Task details | Would you return exactly the lines below from the line with "[41,208,156,222] java-select-version ->" through the line with "[56,92,101,105] when ->", both included, and nothing else, leaving out the pictures?

The data |
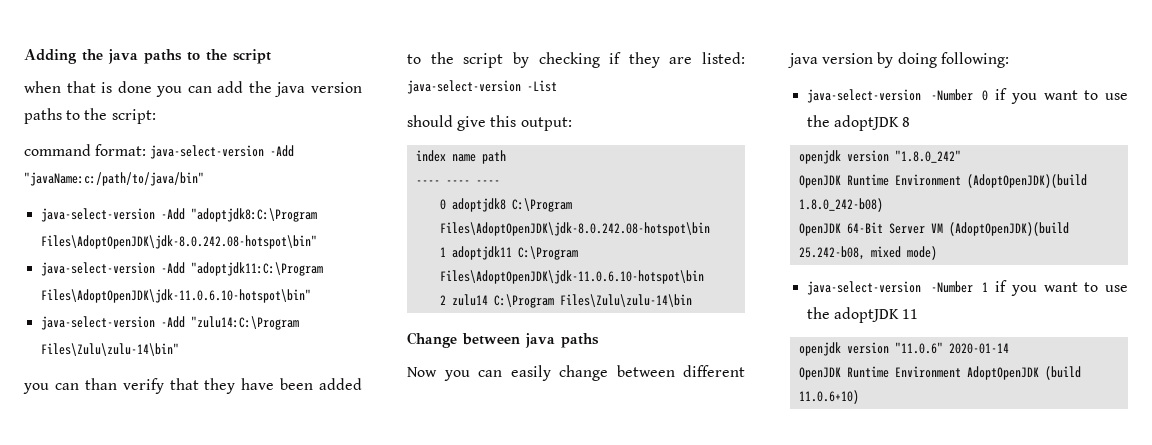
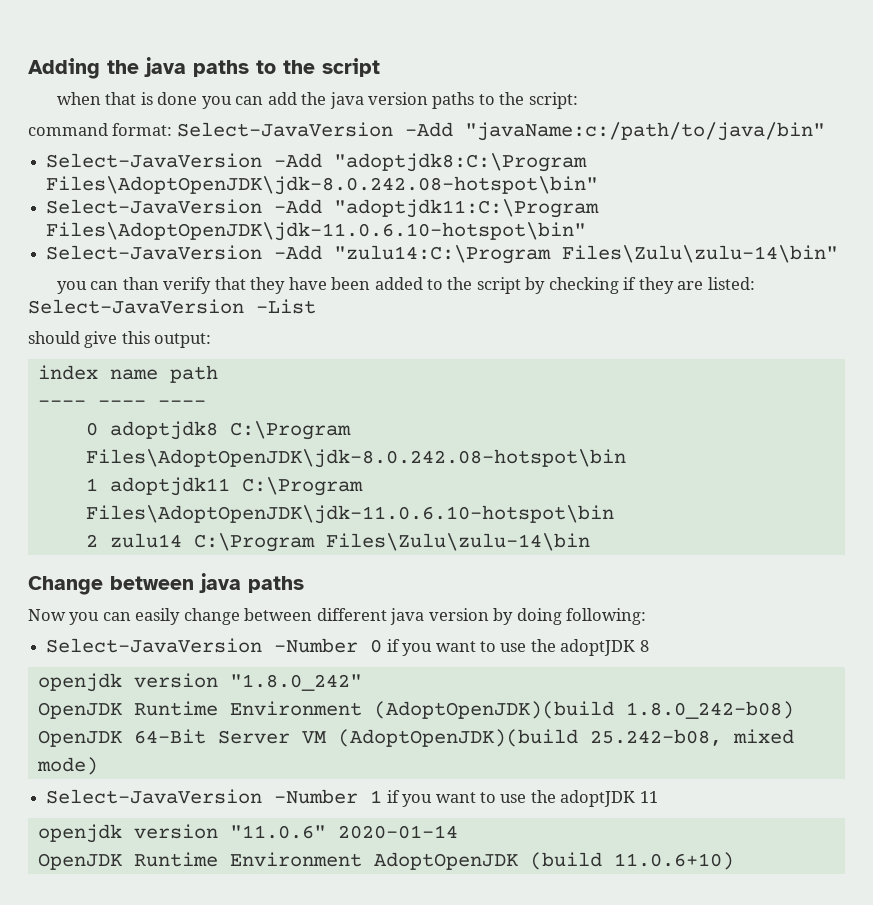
[150,145,265,159] java-select-version -> [176,122,393,137] Select-JavaVersion
[41,208,156,222] java-select-version -> [46,153,263,168] Select-JavaVersion
[41,262,156,276] java-select-version -> [46,199,263,214] Select-JavaVersion
[41,316,156,330] java-select-version -> [46,245,263,260] Select-JavaVersion
[407,80,521,94] java-select-version -> [28,299,244,314] Select-JavaVersion
[807,89,922,103] java-select-version -> [46,638,263,653] Select-JavaVersion
[807,281,922,295] java-select-version -> [46,789,263,804] Select-JavaVersion

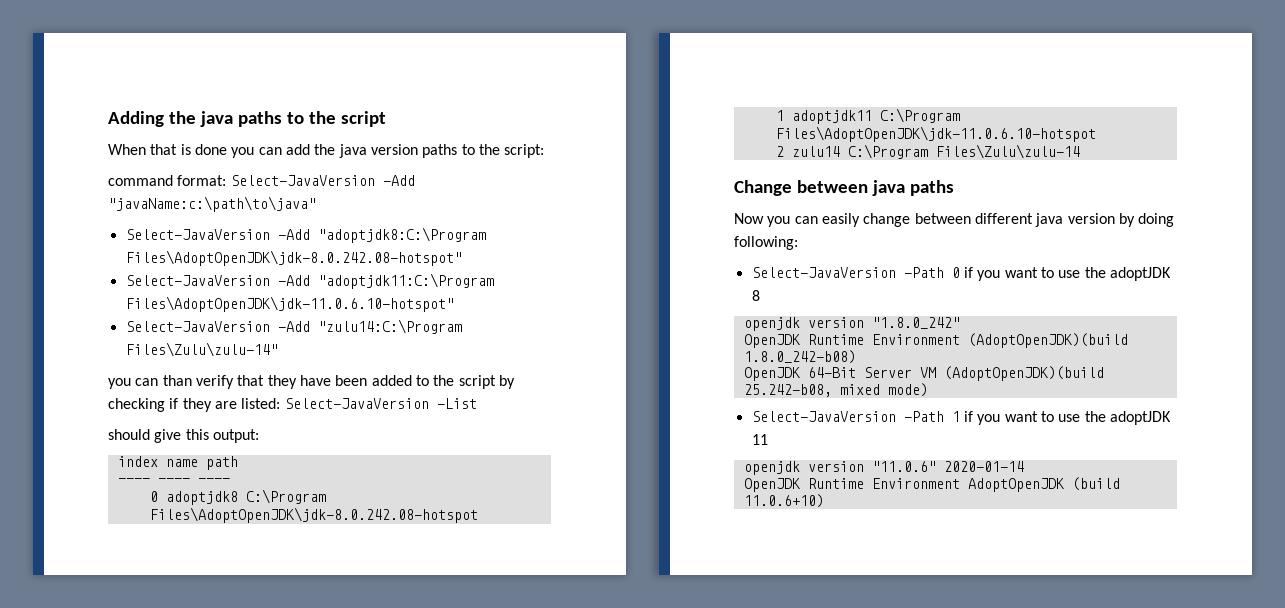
[56,92,101,105] when -> [108,144,146,155] When
[464,122,825,141] "javaName:c:/path/to/java/bin" -> [108,196,316,212] "javaName:c:\path\to\java"
[46,176,599,195] Files\AdoptOpenJDK\jdk-8.0.242.08-hotspot\bin" -> [125,250,462,266] Files\AdoptOpenJDK\jdk-8.0.242.08-hotspot"
[46,222,587,241] Files\AdoptOpenJDK\jdk-11.0.6.10-hotspot\bin" -> [125,296,454,312] Files\AdoptOpenJDK\jdk-11.0.6.10-hotspot"
[562,245,839,263] Files\Zulu\zulu-14\bin" -> [125,342,278,357] Files\Zulu\zulu-14"
[85,449,626,468] Files\AdoptOpenJDK\jdk-8.0.242.08-hotspot\bin -> [149,507,478,523] Files\AdoptOpenJDK\jdk-8.0.242.08-hotspot
[85,505,614,524] Files\AdoptOpenJDK\jdk-11.0.6.10-hotspot\bin -> [775,126,1096,142] Files\AdoptOpenJDK\jdk-11.0.6.10-hotspot
[325,533,590,551] Files\Zulu\zulu-14\bin -> [935,144,1080,159] Files\Zulu\zulu-14
[274,638,359,653] -Number -> [903,267,944,278] -Path
[274,789,359,804] -Number -> [903,411,944,422] -Path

Answer below |
[41,208,156,222] java-select-version -> [46,153,263,168] Select-JavaVersion
[41,262,156,276] java-select-version -> [46,199,263,214] Select-JavaVersion
[41,316,156,330] java-select-version -> [46,245,263,260] Select-JavaVersion
[407,80,521,94] java-select-version -> [28,299,244,314] Select-JavaVersion
[807,89,922,103] java-select-version -> [46,638,263,653] Select-JavaVersion
[807,281,922,295] java-select-version -> [46,789,263,804] Select-JavaVersion

[56,92,101,105] when -> [108,144,146,155] When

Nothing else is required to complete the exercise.